Segment Start: Given entries

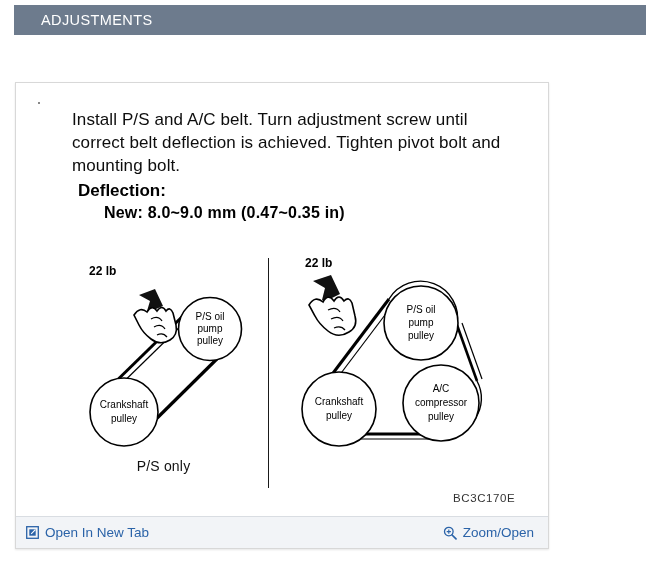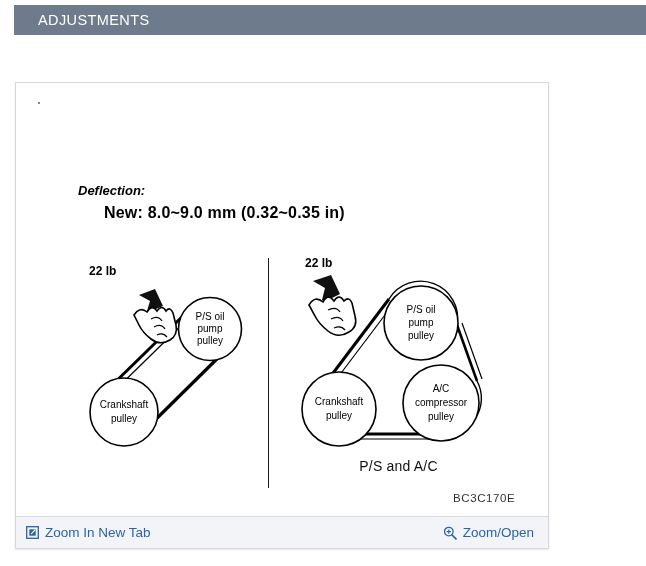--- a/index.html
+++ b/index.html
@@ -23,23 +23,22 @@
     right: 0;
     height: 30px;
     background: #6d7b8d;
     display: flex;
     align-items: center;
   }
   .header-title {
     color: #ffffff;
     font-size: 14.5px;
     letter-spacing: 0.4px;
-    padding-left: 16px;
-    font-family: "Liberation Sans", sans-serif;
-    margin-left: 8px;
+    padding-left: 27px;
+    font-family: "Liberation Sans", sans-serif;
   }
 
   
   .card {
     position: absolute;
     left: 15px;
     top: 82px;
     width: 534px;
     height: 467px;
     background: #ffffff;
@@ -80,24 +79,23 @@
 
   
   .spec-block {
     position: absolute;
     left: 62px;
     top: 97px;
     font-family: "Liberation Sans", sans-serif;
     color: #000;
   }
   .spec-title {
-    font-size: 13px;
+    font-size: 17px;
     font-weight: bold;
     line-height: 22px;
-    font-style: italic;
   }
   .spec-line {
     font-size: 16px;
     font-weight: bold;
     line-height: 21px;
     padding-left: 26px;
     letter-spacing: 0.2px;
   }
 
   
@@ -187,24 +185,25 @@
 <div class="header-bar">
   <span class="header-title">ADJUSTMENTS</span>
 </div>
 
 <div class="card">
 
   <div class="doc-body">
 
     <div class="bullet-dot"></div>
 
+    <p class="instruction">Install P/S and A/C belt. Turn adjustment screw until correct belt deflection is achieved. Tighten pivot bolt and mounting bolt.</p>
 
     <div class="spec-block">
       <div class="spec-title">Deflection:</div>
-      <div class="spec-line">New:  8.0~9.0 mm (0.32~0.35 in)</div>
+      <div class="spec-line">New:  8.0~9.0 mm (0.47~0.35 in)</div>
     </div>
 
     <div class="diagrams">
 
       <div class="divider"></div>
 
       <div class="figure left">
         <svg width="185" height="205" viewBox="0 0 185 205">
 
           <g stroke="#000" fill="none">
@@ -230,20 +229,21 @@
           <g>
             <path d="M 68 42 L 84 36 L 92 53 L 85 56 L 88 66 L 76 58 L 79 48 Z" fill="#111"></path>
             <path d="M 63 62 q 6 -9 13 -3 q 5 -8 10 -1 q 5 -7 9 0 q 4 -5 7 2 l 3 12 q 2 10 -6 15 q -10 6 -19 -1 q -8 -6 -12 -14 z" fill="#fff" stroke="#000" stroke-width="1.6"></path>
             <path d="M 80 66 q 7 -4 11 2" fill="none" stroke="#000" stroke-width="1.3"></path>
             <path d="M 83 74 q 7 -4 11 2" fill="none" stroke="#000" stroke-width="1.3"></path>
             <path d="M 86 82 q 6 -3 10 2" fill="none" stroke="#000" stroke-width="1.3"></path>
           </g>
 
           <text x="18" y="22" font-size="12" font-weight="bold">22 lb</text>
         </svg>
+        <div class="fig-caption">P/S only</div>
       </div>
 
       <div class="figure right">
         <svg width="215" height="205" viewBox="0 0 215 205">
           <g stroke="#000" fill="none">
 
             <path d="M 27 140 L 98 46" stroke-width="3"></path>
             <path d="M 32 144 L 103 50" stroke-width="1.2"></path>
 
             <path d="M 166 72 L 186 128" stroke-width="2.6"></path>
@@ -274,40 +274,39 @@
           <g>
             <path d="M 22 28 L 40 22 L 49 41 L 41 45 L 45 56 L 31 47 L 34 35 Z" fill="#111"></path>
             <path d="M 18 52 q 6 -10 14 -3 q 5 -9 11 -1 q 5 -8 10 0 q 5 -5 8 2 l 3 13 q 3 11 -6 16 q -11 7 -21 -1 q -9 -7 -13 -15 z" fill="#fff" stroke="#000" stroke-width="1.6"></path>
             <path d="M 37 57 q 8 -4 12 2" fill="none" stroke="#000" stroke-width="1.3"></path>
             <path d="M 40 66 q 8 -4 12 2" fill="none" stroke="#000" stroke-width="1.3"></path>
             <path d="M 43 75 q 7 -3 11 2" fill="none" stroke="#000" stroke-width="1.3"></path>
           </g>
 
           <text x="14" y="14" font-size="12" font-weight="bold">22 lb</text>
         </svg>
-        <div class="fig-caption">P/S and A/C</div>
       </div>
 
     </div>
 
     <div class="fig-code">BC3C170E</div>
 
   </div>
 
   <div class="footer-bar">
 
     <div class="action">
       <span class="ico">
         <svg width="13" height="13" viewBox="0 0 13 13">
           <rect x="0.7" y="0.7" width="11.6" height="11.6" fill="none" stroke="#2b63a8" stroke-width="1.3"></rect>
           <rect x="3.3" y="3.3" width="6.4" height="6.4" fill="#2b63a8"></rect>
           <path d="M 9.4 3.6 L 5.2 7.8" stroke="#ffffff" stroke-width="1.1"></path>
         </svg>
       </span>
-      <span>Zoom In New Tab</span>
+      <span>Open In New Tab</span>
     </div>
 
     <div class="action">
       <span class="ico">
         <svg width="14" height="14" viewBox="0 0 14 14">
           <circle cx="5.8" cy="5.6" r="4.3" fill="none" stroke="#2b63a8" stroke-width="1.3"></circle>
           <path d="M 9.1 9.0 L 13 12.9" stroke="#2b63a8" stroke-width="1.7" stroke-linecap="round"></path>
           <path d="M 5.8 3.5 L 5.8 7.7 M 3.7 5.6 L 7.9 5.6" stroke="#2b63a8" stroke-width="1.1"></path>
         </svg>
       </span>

Segment End: Given entries

## [Work required]
The preceding listing is to be restated word for word, with every picture omitted.

## [Solution to this task]
--- a/index.html
+++ b/index.html
@@ -23,23 +23,22 @@
     right: 0;
     height: 30px;
     background: #6d7b8d;
     display: flex;
     align-items: center;
   }
   .header-title {
     color: #ffffff;
     font-size: 14.5px;
     letter-spacing: 0.4px;
-    padding-left: 16px;
-    font-family: "Liberation Sans", sans-serif;
-    margin-left: 8px;
+    padding-left: 27px;
+    font-family: "Liberation Sans", sans-serif;
   }
 
   
   .card {
     position: absolute;
     left: 15px;
     top: 82px;
     width: 534px;
     height: 467px;
     background: #ffffff;
@@ -80,24 +79,23 @@
 
   
   .spec-block {
     position: absolute;
     left: 62px;
     top: 97px;
     font-family: "Liberation Sans", sans-serif;
     color: #000;
   }
   .spec-title {
-    font-size: 13px;
+    font-size: 17px;
     font-weight: bold;
     line-height: 22px;
-    font-style: italic;
   }
   .spec-line {
     font-size: 16px;
     font-weight: bold;
     line-height: 21px;
     padding-left: 26px;
     letter-spacing: 0.2px;
   }
 
   
@@ -187,24 +185,25 @@
 <div class="header-bar">
   <span class="header-title">ADJUSTMENTS</span>
 </div>
 
 <div class="card">
 
   <div class="doc-body">
 
     <div class="bullet-dot"></div>
 
+    <p class="instruction">Install P/S and A/C belt. Turn adjustment screw until correct belt deflection is achieved. Tighten pivot bolt and mounting bolt.</p>
 
     <div class="spec-block">
       <div class="spec-title">Deflection:</div>
-      <div class="spec-line">New:  8.0~9.0 mm (0.32~0.35 in)</div>
+      <div class="spec-line">New:  8.0~9.0 mm (0.47~0.35 in)</div>
     </div>
 
     <div class="diagrams">
 
       <div class="divider"></div>
 
       <div class="figure left">
         <svg width="185" height="205" viewBox="0 0 185 205">
 
           <g stroke="#000" fill="none">
@@ -230,20 +229,21 @@
           <g>
             <path d="M 68 42 L 84 36 L 92 53 L 85 56 L 88 66 L 76 58 L 79 48 Z" fill="#111"></path>
             <path d="M 63 62 q 6 -9 13 -3 q 5 -8 10 -1 q 5 -7 9 0 q 4 -5 7 2 l 3 12 q 2 10 -6 15 q -10 6 -19 -1 q -8 -6 -12 -14 z" fill="#fff" stroke="#000" stroke-width="1.6"></path>
             <path d="M 80 66 q 7 -4 11 2" fill="none" stroke="#000" stroke-width="1.3"></path>
             <path d="M 83 74 q 7 -4 11 2" fill="none" stroke="#000" stroke-width="1.3"></path>
             <path d="M 86 82 q 6 -3 10 2" fill="none" stroke="#000" stroke-width="1.3"></path>
           </g>
 
           <text x="18" y="22" font-size="12" font-weight="bold">22 lb</text>
         </svg>
+        <div class="fig-caption">P/S only</div>
       </div>
 
       <div class="figure right">
         <svg width="215" height="205" viewBox="0 0 215 205">
           <g stroke="#000" fill="none">
 
             <path d="M 27 140 L 98 46" stroke-width="3"></path>
             <path d="M 32 144 L 103 50" stroke-width="1.2"></path>
 
             <path d="M 166 72 L 186 128" stroke-width="2.6"></path>
@@ -274,40 +274,39 @@
           <g>
             <path d="M 22 28 L 40 22 L 49 41 L 41 45 L 45 56 L 31 47 L 34 35 Z" fill="#111"></path>
             <path d="M 18 52 q 6 -10 14 -3 q 5 -9 11 -1 q 5 -8 10 0 q 5 -5 8 2 l 3 13 q 3 11 -6 16 q -11 7 -21 -1 q -9 -7 -13 -15 z" fill="#fff" stroke="#000" stroke-width="1.6"></path>
             <path d="M 37 57 q 8 -4 12 2" fill="none" stroke="#000" stroke-width="1.3"></path>
             <path d="M 40 66 q 8 -4 12 2" fill="none" stroke="#000" stroke-width="1.3"></path>
             <path d="M 43 75 q 7 -3 11 2" fill="none" stroke="#000" stroke-width="1.3"></path>
           </g>
 
           <text x="14" y="14" font-size="12" font-weight="bold">22 lb</text>
         </svg>
-        <div class="fig-caption">P/S and A/C</div>
       </div>
 
     </div>
 
     <div class="fig-code">BC3C170E</div>
 
   </div>
 
   <div class="footer-bar">
 
     <div class="action">
       <span class="ico">
         <svg width="13" height="13" viewBox="0 0 13 13">
           <rect x="0.7" y="0.7" width="11.6" height="11.6" fill="none" stroke="#2b63a8" stroke-width="1.3"></rect>
           <rect x="3.3" y="3.3" width="6.4" height="6.4" fill="#2b63a8"></rect>
           <path d="M 9.4 3.6 L 5.2 7.8" stroke="#ffffff" stroke-width="1.1"></path>
         </svg>
       </span>
-      <span>Zoom In New Tab</span>
+      <span>Open In New Tab</span>
     </div>
 
     <div class="action">
       <span class="ico">
         <svg width="14" height="14" viewBox="0 0 14 14">
           <circle cx="5.8" cy="5.6" r="4.3" fill="none" stroke="#2b63a8" stroke-width="1.3"></circle>
           <path d="M 9.1 9.0 L 13 12.9" stroke="#2b63a8" stroke-width="1.7" stroke-linecap="round"></path>
           <path d="M 5.8 3.5 L 5.8 7.7 M 3.7 5.6 L 7.9 5.6" stroke="#2b63a8" stroke-width="1.1"></path>
         </svg>
       </span>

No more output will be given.